15.4 Severance. If any provision of this agreement is illegal or unenforceable, that will not affect the continuation in full force and effect of the remainder of the agreement.
15.5 Waiver. No failure or delay by a party to exercise any right or remedy provided under the Contract or by law shall constitute a waiver of that or any other right or remedy, nor shall it prevent or restrict the further exercise of that or any other right or remedy.
15.6 No partnership. Nothing in this agreement is intended to, or shall be deemed to, establish any partnership or joint venture between any of the parties, constitute any party the agent of another party, nor authorise any party to make or enter into any commitments for or on behalf of any other party.

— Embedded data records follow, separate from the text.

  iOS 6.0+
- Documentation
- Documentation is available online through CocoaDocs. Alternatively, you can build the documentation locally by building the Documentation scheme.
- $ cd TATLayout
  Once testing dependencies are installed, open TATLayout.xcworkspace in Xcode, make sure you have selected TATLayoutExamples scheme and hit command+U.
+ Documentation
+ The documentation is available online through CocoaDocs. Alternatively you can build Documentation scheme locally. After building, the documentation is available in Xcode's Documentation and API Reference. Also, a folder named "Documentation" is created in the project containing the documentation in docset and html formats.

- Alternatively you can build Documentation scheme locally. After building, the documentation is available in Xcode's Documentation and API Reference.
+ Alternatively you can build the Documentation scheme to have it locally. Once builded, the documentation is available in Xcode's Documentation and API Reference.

15.7 Entire agreement. This Contract constitutes the entire agreement between the parties and supersedes and extinguishes all previous agreements, promises, assurances, warranties, representations and understandings between them, whether written or oral, relating to its subject matter
15.8 Third-party rights. No one other than a party to this Contract and their permitted assignees shall have any right to enforce any of its terms.
15.9 Variation. Except as set out in these Conditions, no variation of the Contract shall be effective unless it is agreed in writing and signed by the parties (or their authorised representatives).
15.10 Governing law. The Contract and any dispute or claim (including non-contractual disputes or claims) arising out of or in connection with it or its subject matter or formation shall be governed by and construed in accordance with the law of England and Wales.
15.11 Jurisdiction. Each party irrevocably agrees that the courts of England and Wales shall have exclusive jurisdiction to settle any dispute or claim (including non-contractual disputes or claims) arising out of or in connection with the Contract or its subject matter or formation.